- Available data
◆ ◆ ◆ ◆ ◆

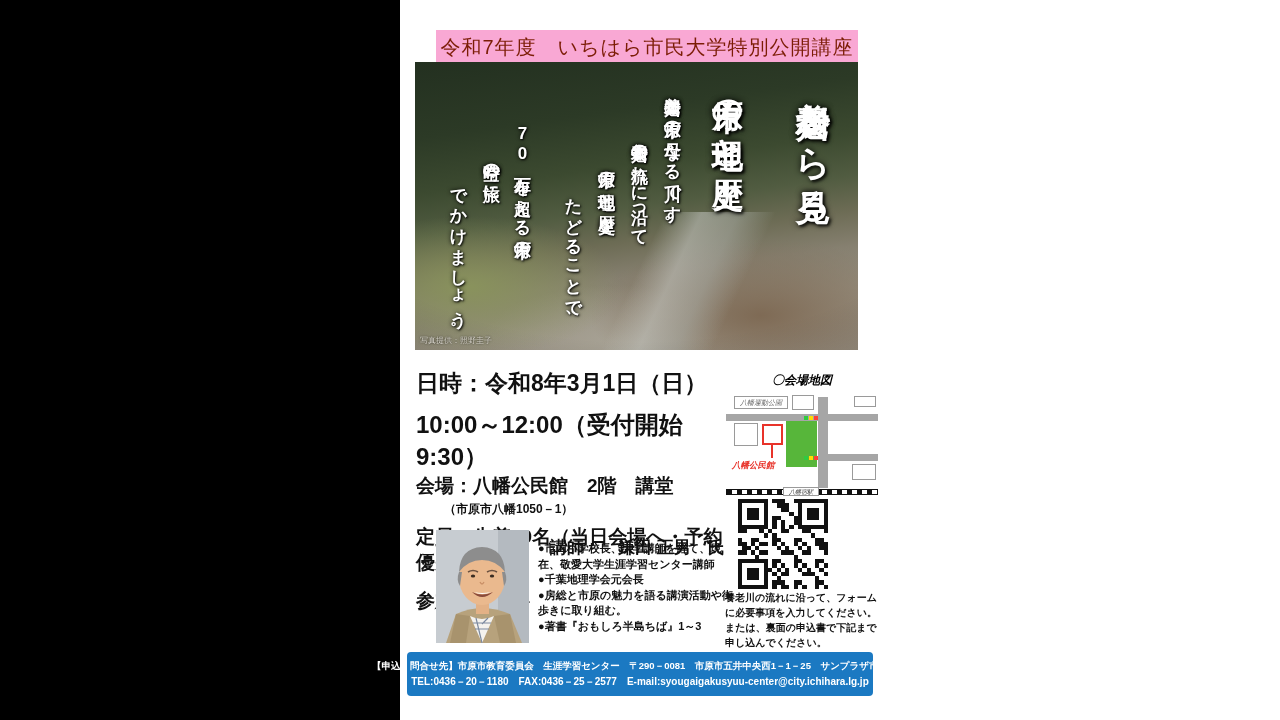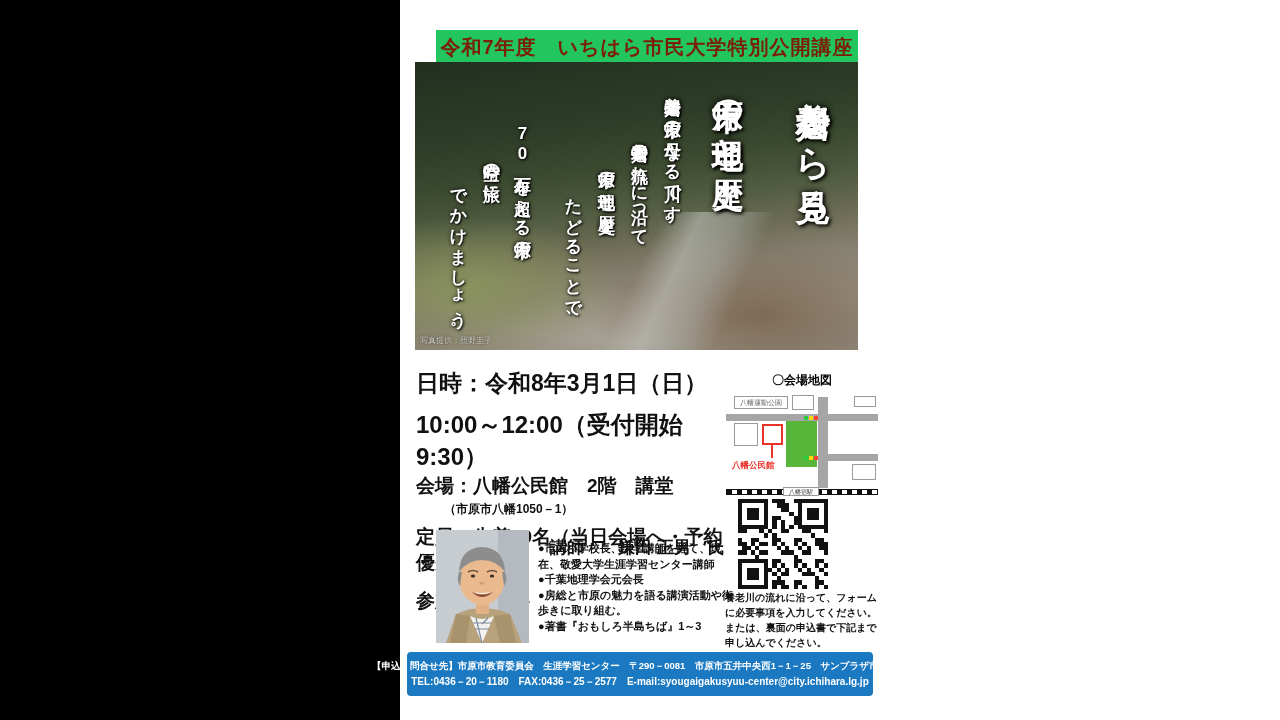--- a/index.html
+++ b/index.html
@@ -11,7 +11,7 @@
 
   
   .banner { position:absolute; left:36px; top:30px; width:422px; height:34px;
-            background:#22c55e; color:#7c1d06; font-weight:bold; font-size:20px;
+            background:#f9a8d4; color:#7c1d06; font-weight:normal; font-size:20px;
             display:flex; align-items:center; justify-content:center; letter-spacing:1px; }
 
   

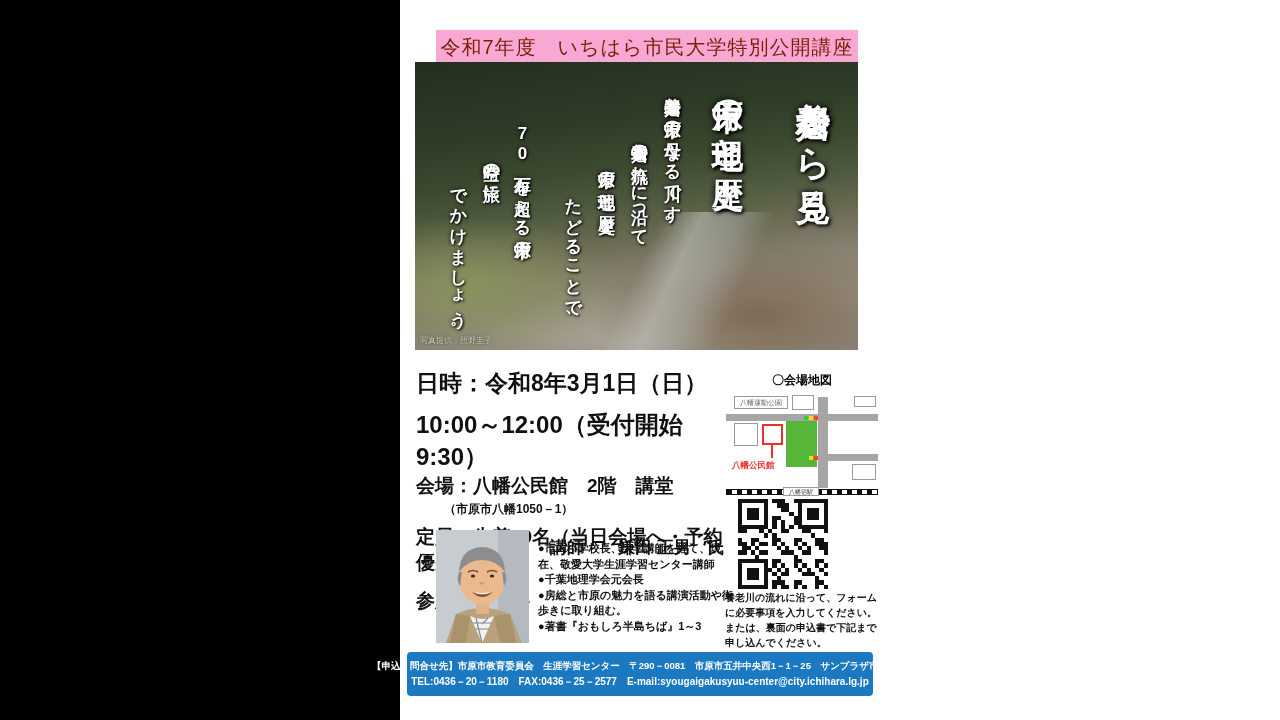--- a/index.html
+++ b/index.html
@@ -53,7 +53,7 @@
   .details .fee  { font-size:19px; font-weight:bold; margin-top:12px; }
 
   
-  .mapbox { position:absolute; left:326px; top:372px; width:152px; }
+  .mapbox { position:absolute; left:326px; top:372px; width:152px;font-style:italic; }
   .map-title { text-align:center; font-size:12px; font-weight:bold; margin-bottom:3px; }
   .map { position:relative; width:152px; height:104px; background:#fff; }
   .road { position:absolute; background:#a6a6a6; }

◆ ◆ ◆ ◆ ◆

- Work required
A faithful copy is required of the lines from the one with "left:326px; top:372px; width:152px;font-style:italic;" through the last line of the data; please add nothing.

- Exercise answer
+  .mapbox { position:absolute; left:326px; top:372px; width:152px;font-style:italic; }
   .map-title { text-align:center; font-size:12px; font-weight:bold; margin-bottom:3px; }
   .map { position:relative; width:152px; height:104px; background:#fff; }
   .road { position:absolute; background:#a6a6a6; }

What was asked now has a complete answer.